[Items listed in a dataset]
Segment Open
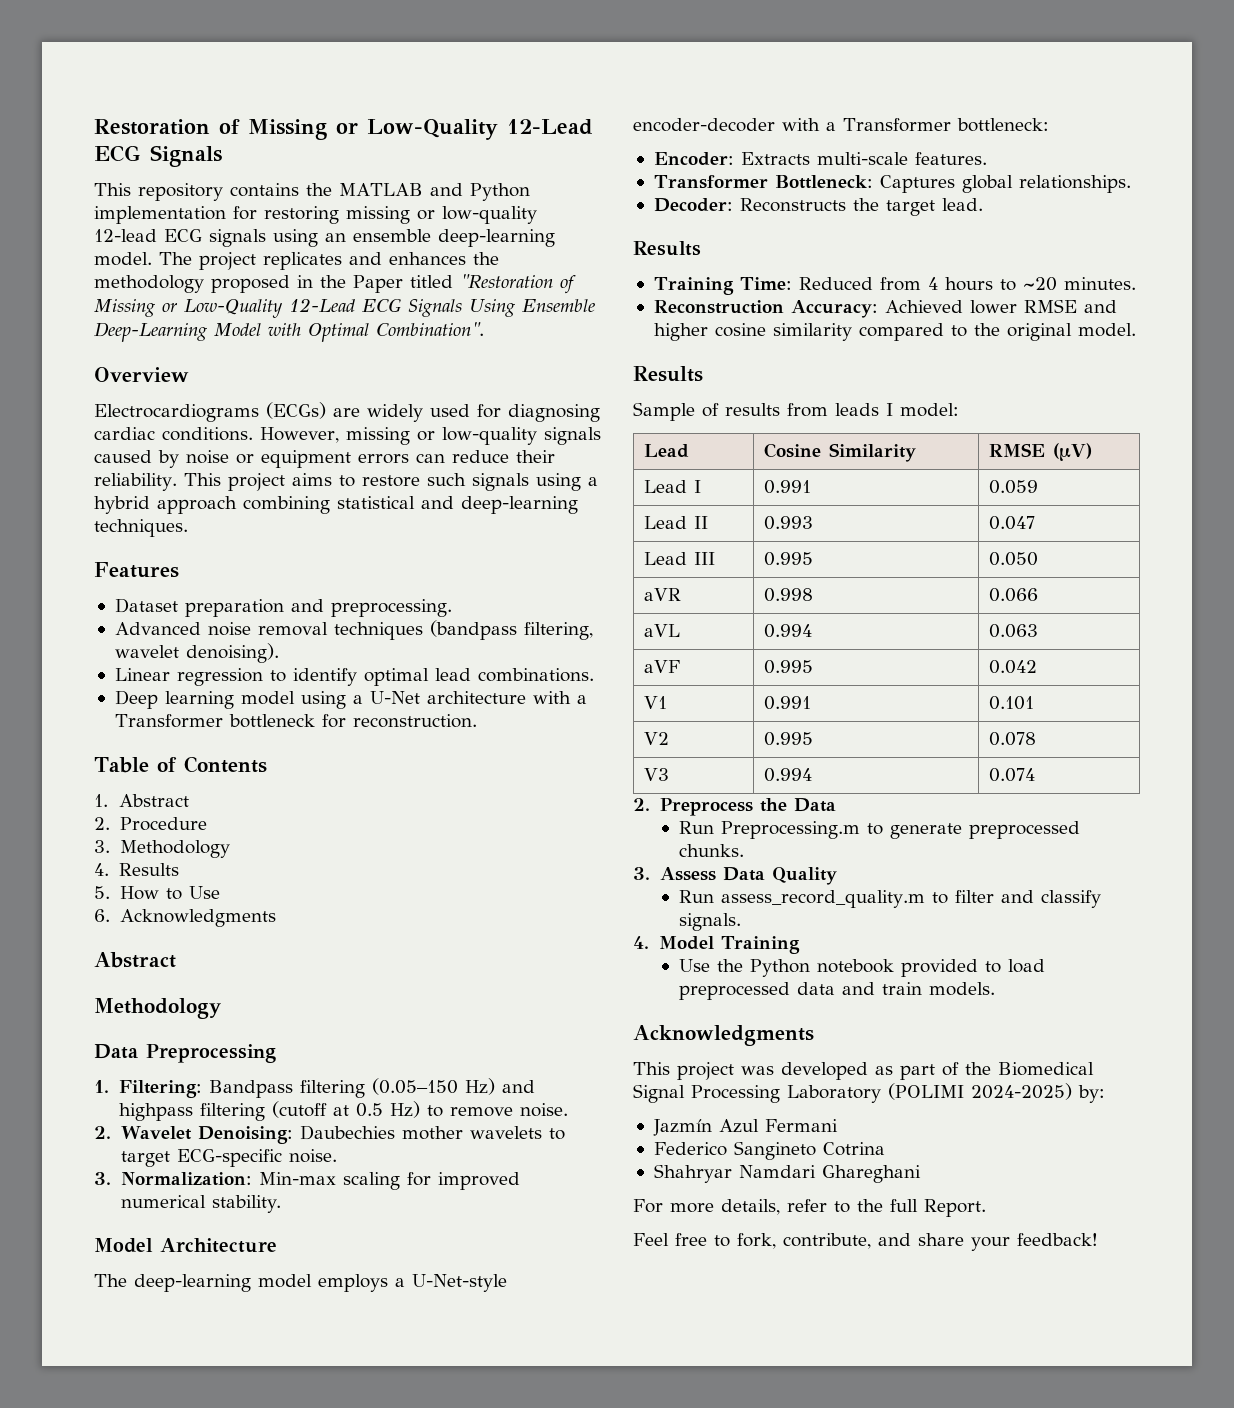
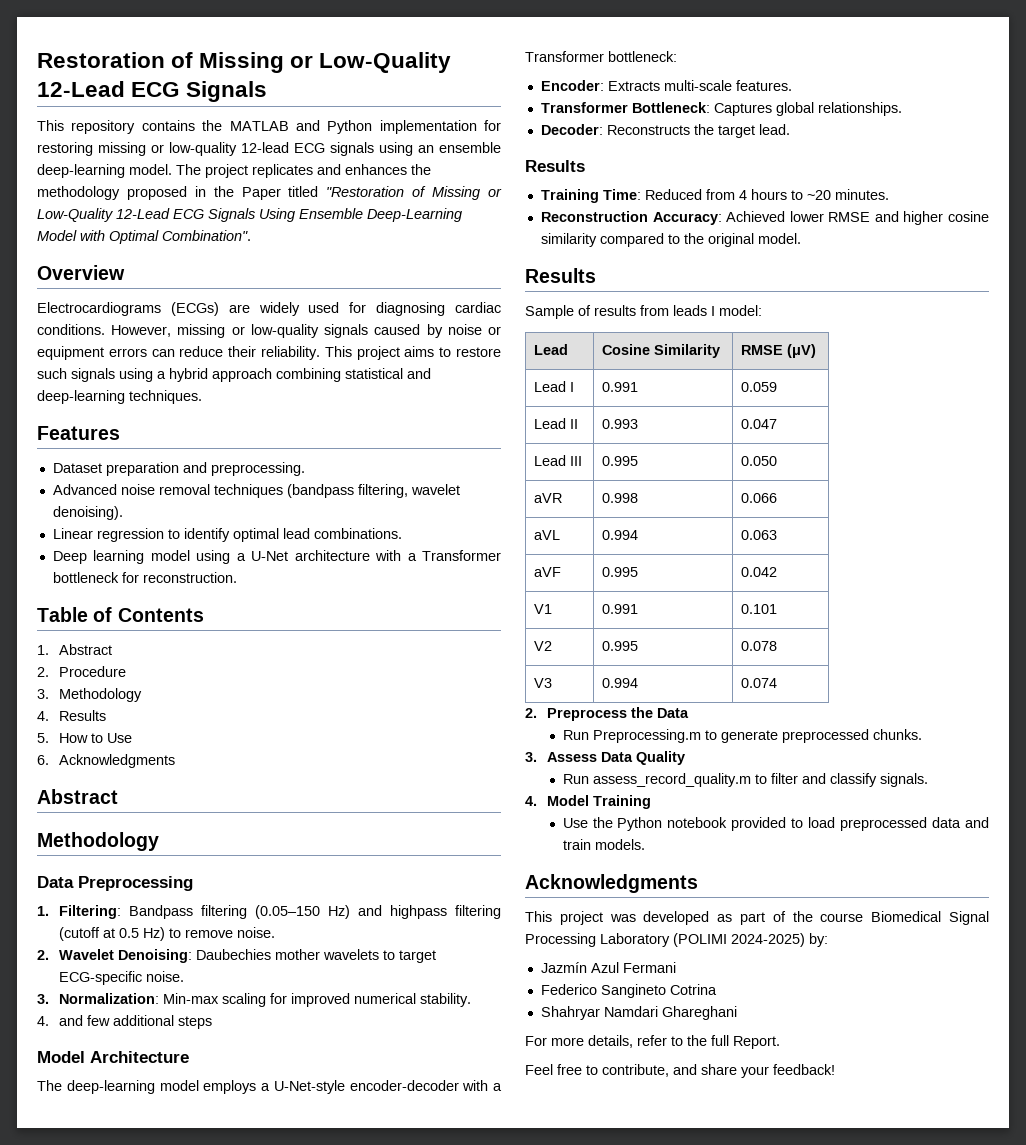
+ 4. and few additional steps
- This project was developed as part of the Biomedical Signal Processing Laboratory (POLIMI 2024-2025) by:
+ This project was developed as part of the course Biomedical Signal Processing Laboratory (POLIMI 2024-2025) by:
- Feel free to fork, contribute, and share your feedback!
+ Feel free to contribute, and share your feedback!

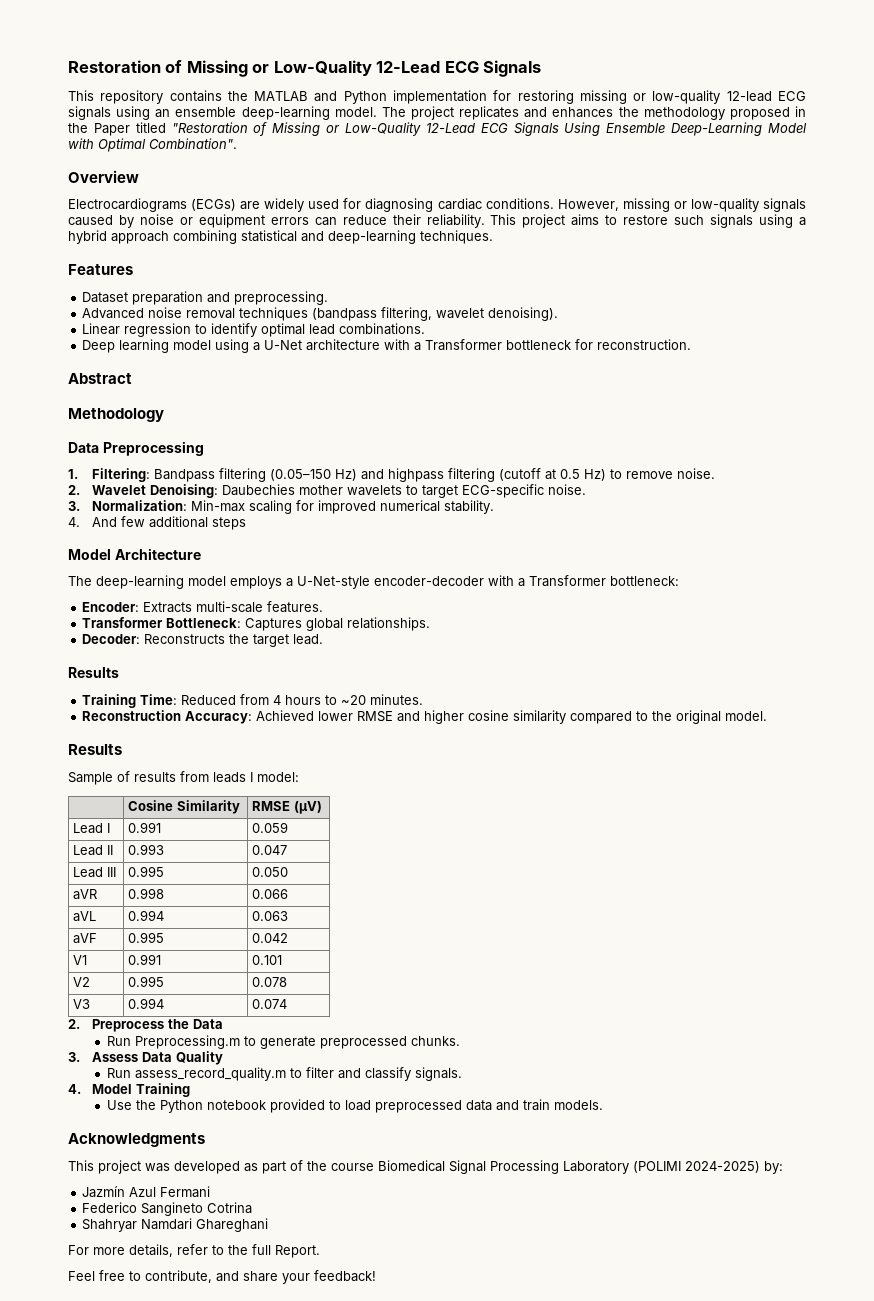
- Table of Contents
- 1. Abstract
- 2. Procedure
- 3. Methodology
- 4. Results
- 5. How to Use
- 6. Acknowledgments
- 4. and few additional steps
+ 4. And few additional steps
- Lead | Cosine Similarity | RMSE (μV)
+ | Cosine Similarity | RMSE (μV)

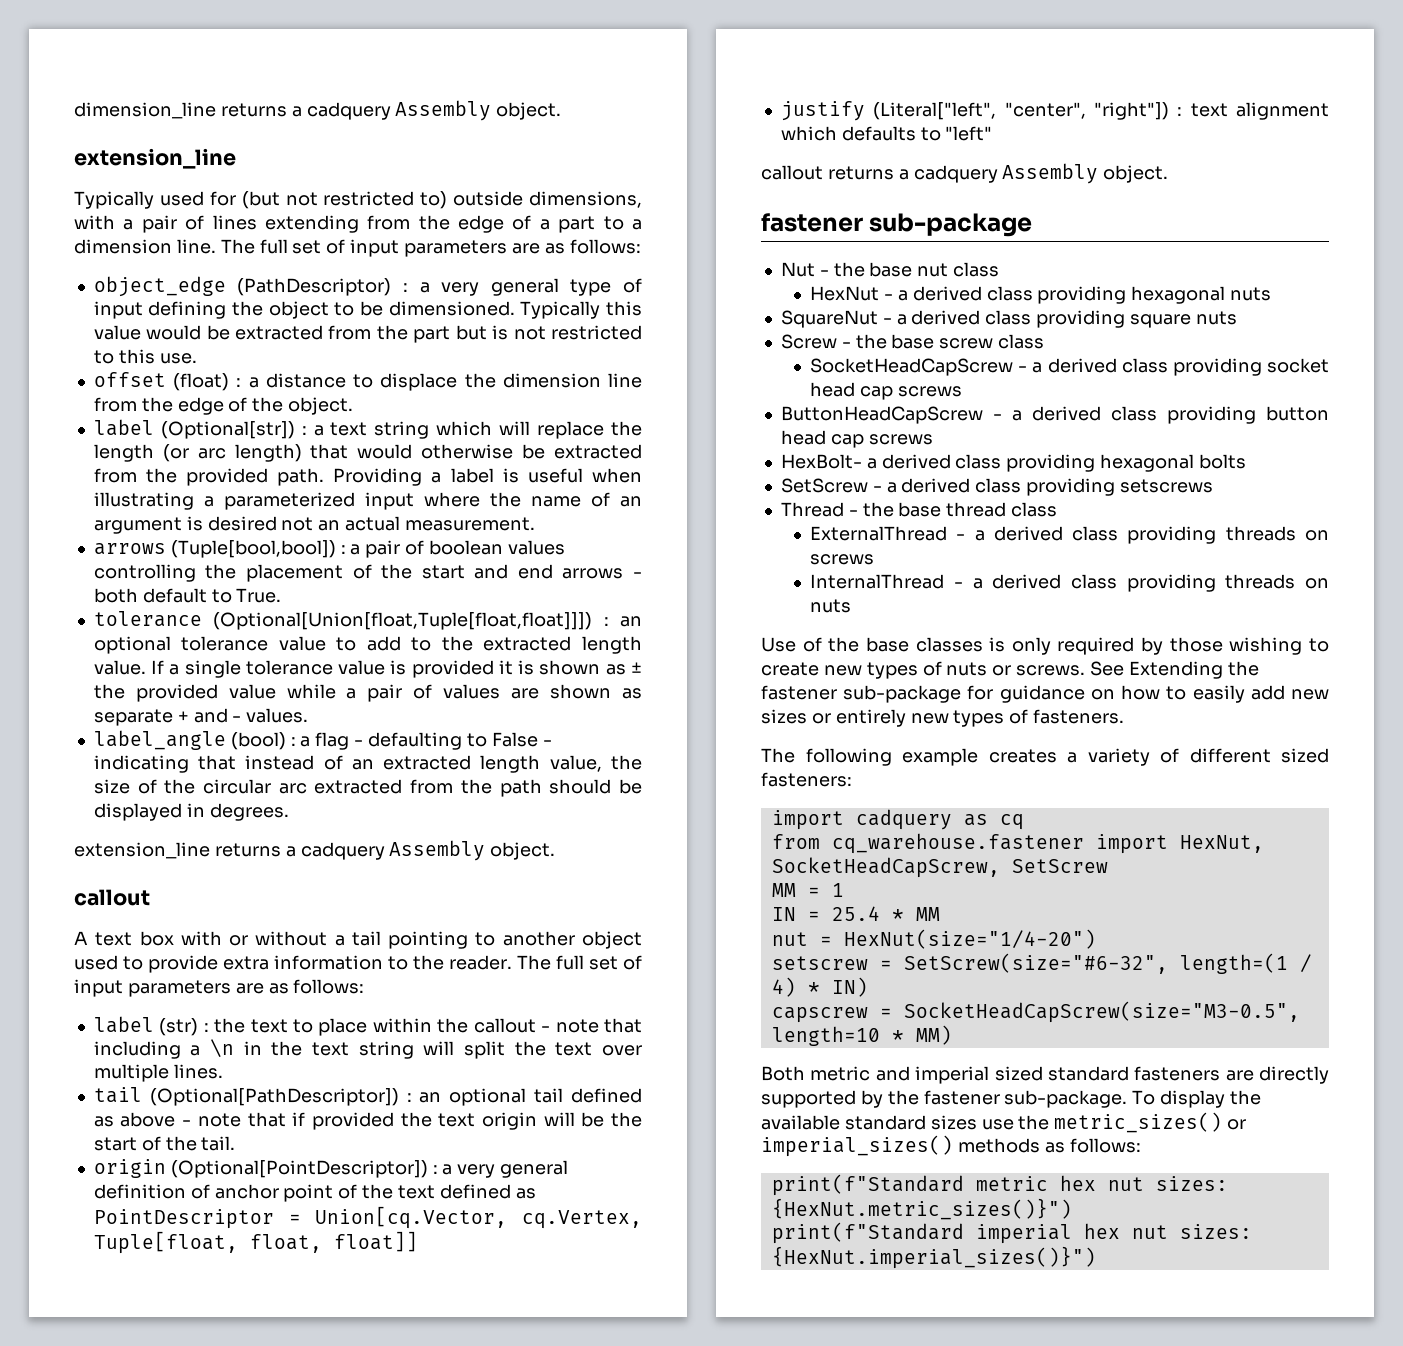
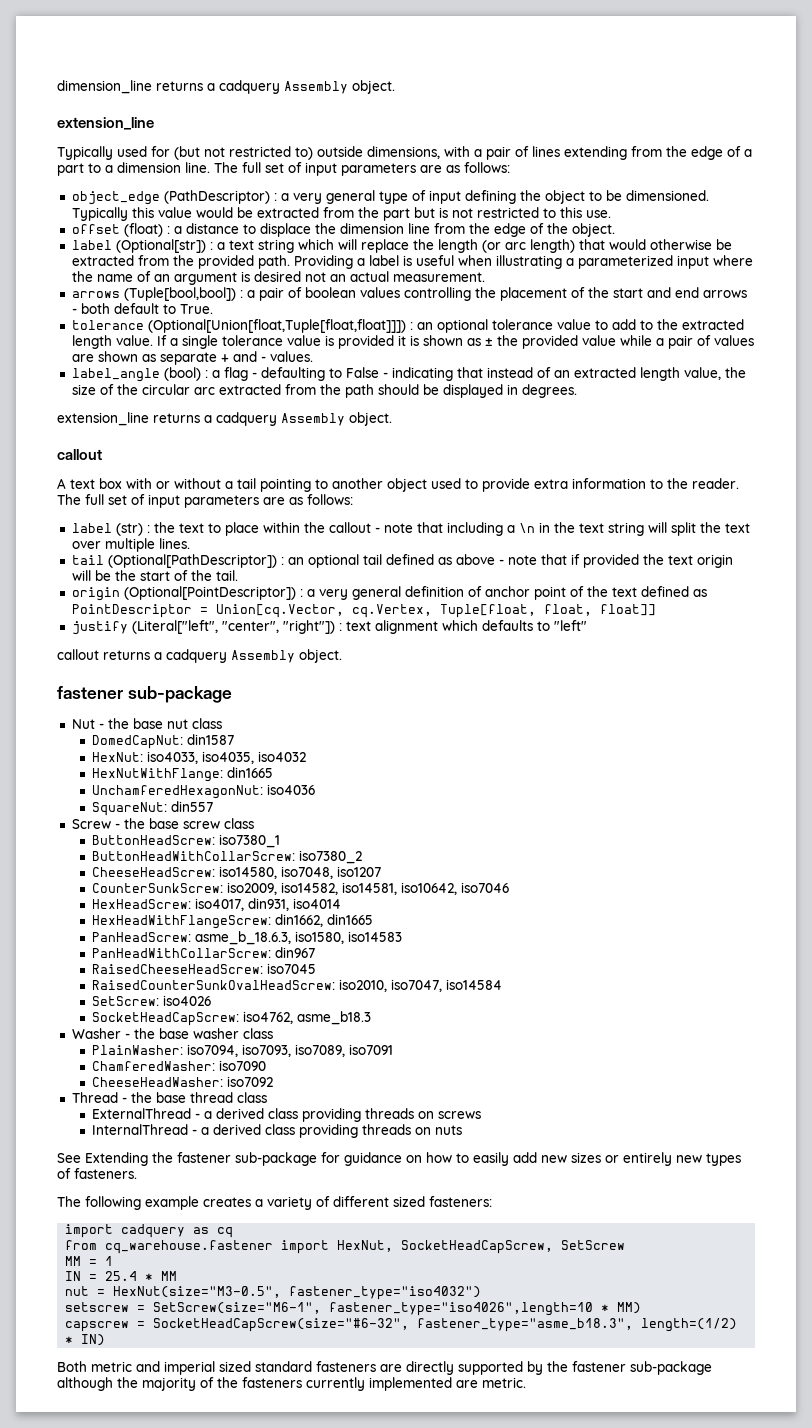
- HexNut - a derived class providing hexagonal nuts
- SquareNut - a derived class providing square nuts
+ DomedCapNut: din1587
+ HexNut: iso4033, iso4035, iso4032
+ HexNutWithFlange: din1665
+ UnchamferedHexagonNut: iso4036
+ SquareNut: din557
- SocketHeadCapScrew - a derived class providing socket head cap screws
- ButtonHeadCapScrew - a derived class providing button head cap screws
- HexBolt- a derived class providing hexagonal bolts
- SetScrew - a derived class providing setscrews
+ ButtonHeadScrew: iso7380_1
+ ButtonHeadWithCollarScrew: iso7380_2
+ CheeseHeadScrew: iso14580, iso7048, iso1207
+ CounterSunkScrew: iso2009, iso14582, iso14581, iso10642, iso7046
+ HexHeadScrew: iso4017, din931, iso4014
+ HexHeadWithFlangeScrew: din1662, din1665
+ PanHeadScrew: asme_b_18.6.3, iso1580, iso14583
+ PanHeadWithCollarScrew: din967
+ RaisedCheeseHeadScrew: iso7045
+ RaisedCounterSunkOvalHeadScrew: iso2010, iso7047, iso14584
+ SetScrew: iso4026
+ SocketHeadCapScrew: iso4762, asme_b18.3
+ Washer - the base washer class
+ PlainWasher: iso7094, iso7093, iso7089, iso7091
+ ChamferedWasher: iso7090
+ CheeseHeadWasher: iso7092
- Use of the base classes is only required by those wishing to create new types of nuts or screws.
- nut = HexNut(size="1/4-20")
+ nut = HexNut(size="M3-0.5", fastener_type="iso4032")
- setscrew = SetScrew(size="#6-32", length=(1 / 4) * IN)
- capscrew = SocketHeadCapScrew(size="M3-0.5", length=10 * MM)
+ setscrew = SetScrew(size="M6-1", fastener_type="iso4026",length=10 * MM)
+ capscrew = SocketHeadCapScrew(size="#6-32", fastener_type="asme_b18.3", length=(1/2) * IN)
- Both metric and imperial sized standard fasteners are directly supported by the fastener sub-package. To display the available standard sizes use the metric_sizes() or imperial_sizes() methods as follows:
- print(f"Standard metric hex nut sizes: {HexNut.metric_sizes()}")
- print(f"Standard imperial hex nut sizes: {HexNut.imperial_sizes()}")
+ Both metric and imperial sized standard fasteners are directly supported by the fastener sub-package although the majority of the fasteners currently implemented are metric.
Segment Closed
- **TASK DESCRIPTION**: Wherever the string "your" appears in a line of the records, copy that line.

- **EXERCISE ANSWER**:
- Feel free to fork, contribute, and share your feedback!
+ Feel free to contribute, and share your feedback!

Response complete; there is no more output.